For Terrell & Associates, record the acceptance of the note receivable on March 1 and the cash collection on September 1.

Record notes payable and interest expense(LO7)

E5-16Refer to the information in E5–15.

Required:

For Whole Grain Bakery, record the issuance of the note payable on March 1 and the cash payment on September 1.

Record notes receivable and interest revenue(LO7)

E5-17On April 1, 2012, Shoemaker Corporation realizes that one of its main suppliers is having difficulty meeting delivery schedules, which is hurting Shoemaker’s business. The supplier explains that it has a temporary lack of funds that is slowing its production cycle. Shoemaker agrees to lend $450,000 to its supplier using a 12-month, 8% note.

Required:

Record the following transactions for Shoemaker Corporation.

1. The loan of $450,000 and acceptance of the note receivable on April 1, 2012.

2. The adjustment for accrued interest on December 31, 2012.

3. Cash collection of the note and interest on April 1, 2013.

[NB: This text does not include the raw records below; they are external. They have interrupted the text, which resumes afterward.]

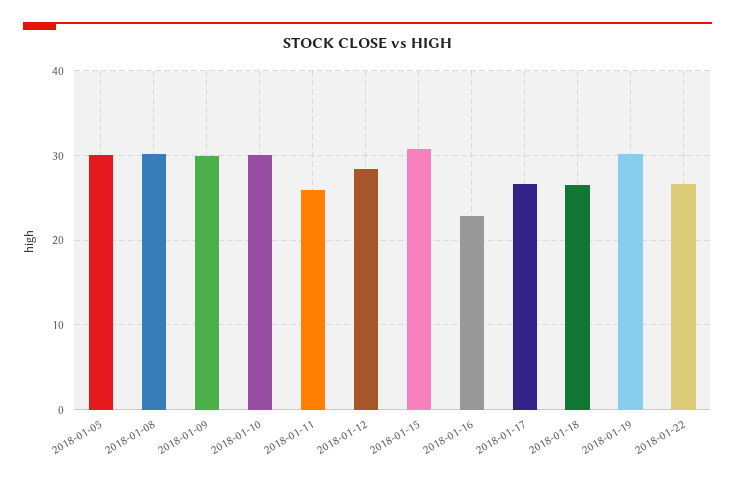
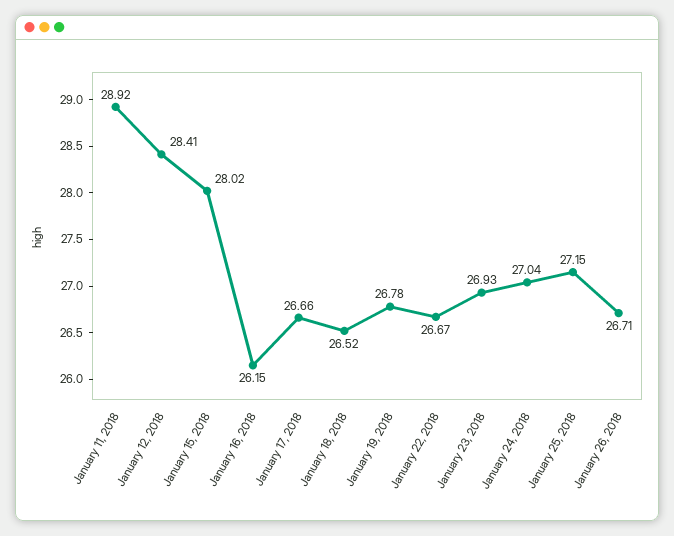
2018-01-05: 30 -> none
2018-01-08: 30 -> none
2018-01-09: 30 -> none
2018-01-10: 30 -> none
2018-01-11: 26 -> 28.92
2018-01-15: 31 -> 28.02
2018-01-16: 23 -> 26.15
2018-01-19: 30 -> 26.78
January 23, 2018: none -> 26.93
January 24, 2018: none -> 27.04
January 25, 2018: none -> 27.15
January 26, 2018: none -> 26.71

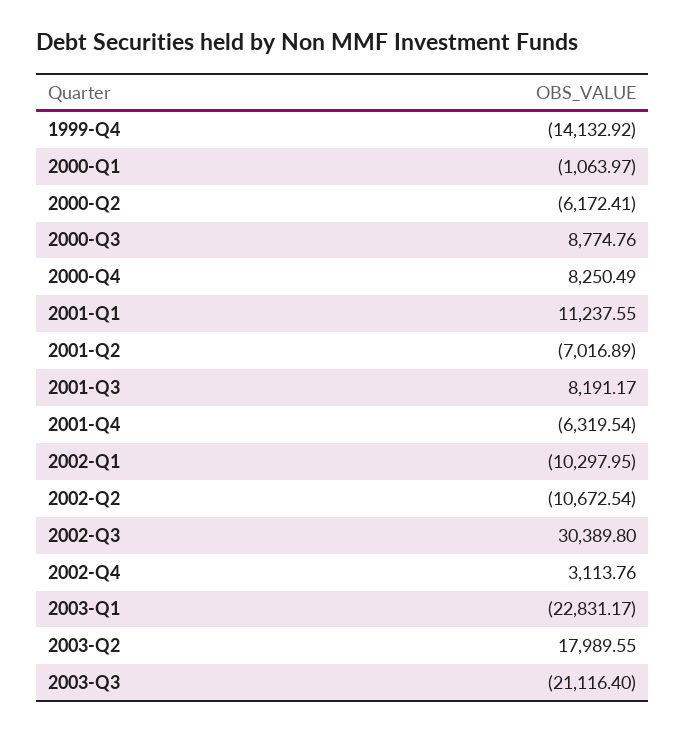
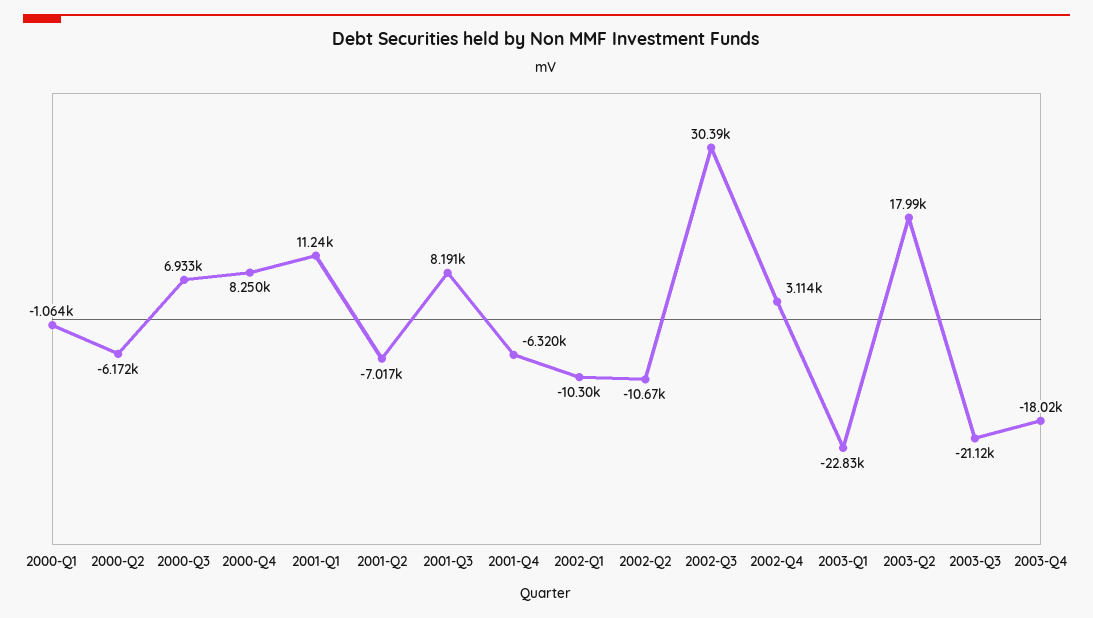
1999-Q4: -14132.92 -> none
2000-Q3: 8774.76 -> 6933
2003-Q4: none -> -18020

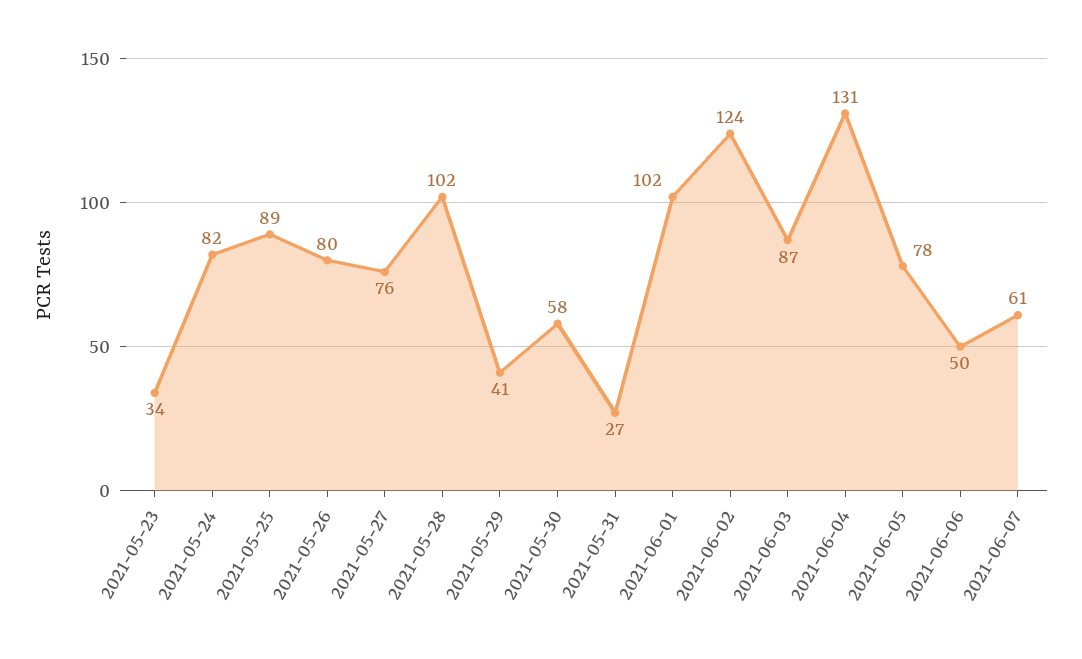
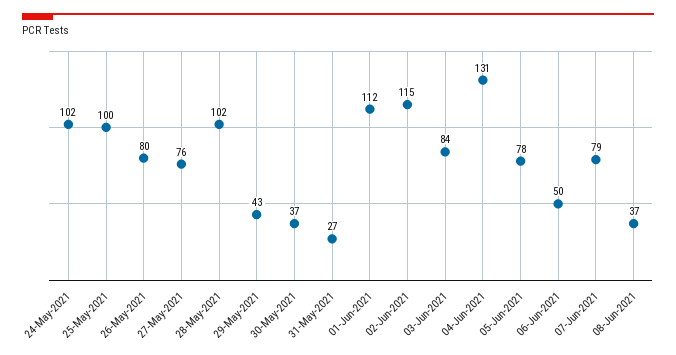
2021-05-23: 34 -> none
2021-05-24: 82 -> 102
2021-05-25: 89 -> 100
2021-05-29: 41 -> 43
2021-05-30: 58 -> 37
2021-06-01: 102 -> 112
2021-06-02: 124 -> 115
2021-06-03: 87 -> 84
2021-06-07: 61 -> 79
08-Jun-2021: none -> 37

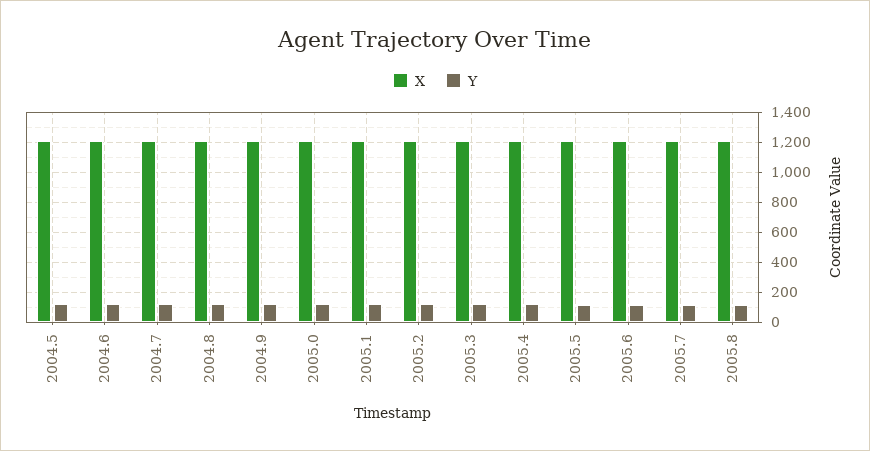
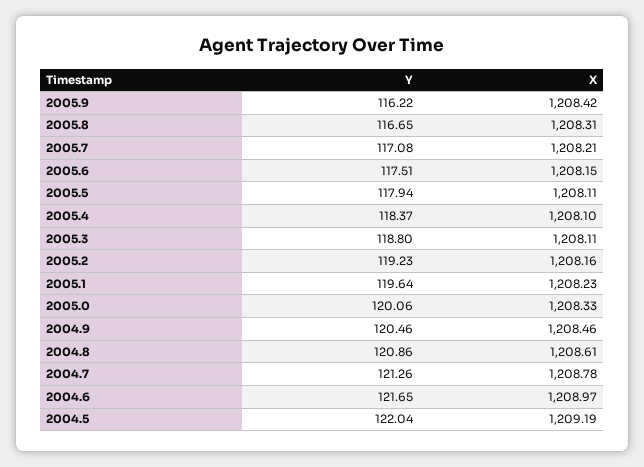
Y, 2005.9: none -> 116.22
X, 2005.9: none -> 1208.42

Calculate receivables ratios(LO8)

E5-18Below are amounts (in millions) reported in each of these companies’ annual reports.

Beginning Accounts
Receivable (net) / Ending Accounts
Receivable (net) / Net
Sales
Walmart / $1,825 / $3,575 / $337,500
Target / $5,200 / $10,400 / $93,600
Costco Wholesale / $900 / $2,100 / $115,500

Required:

For each company, calculate the receivables turnover ratio and the average collection period. Which company appears most efficient in collecting cash from sales?

Compare the percentage-of-receivables method and the percentage-of-credit-sales method(LO9)

E5-19Suzuki Supply reports the following amounts at the end of 2012 (before adjustments).

Credit sales for 2012 / $190,000
Accounts receivable, December 31, 2012 / 50,000
Allowance for uncollectible accounts, December 31, 2012 / 1,500 / (credit)

Required:

1. Record the adjustment for uncollectible accounts using the percentage-of-receivables method. Suzuki estimates 12% of receivables will not be collected.

2. Record the adjustment for uncollectible accounts using the percentage-of-credit-sales method. Suzuki estimates 3% of credit sales will not be collected.

3.Calculate the effect on net income (before taxes) and total assets in 2012 for each method.

Compare the percentage-of-receivables method and the percentage-of-credit-sales method(LO9)

E5-20Refer to the information in E5–19 but now assume that the balance of the allowance for uncollectible accounts on December 31, 2012, is $1,500 (debit) (before adjustments).

Required:

1. Record the adjustment for uncollectible accounts using the percentage-of-receivables method. Suzuki estimates 12% of receivables will not be collected.

2. Record the adjustment for uncollectible accounts using the percentage-of-credit-sales method. Suzuki estimates 3% of credit sales will not be collected.

3. Calculate the effect on net income (before taxes) and total assets in 2012 for each method.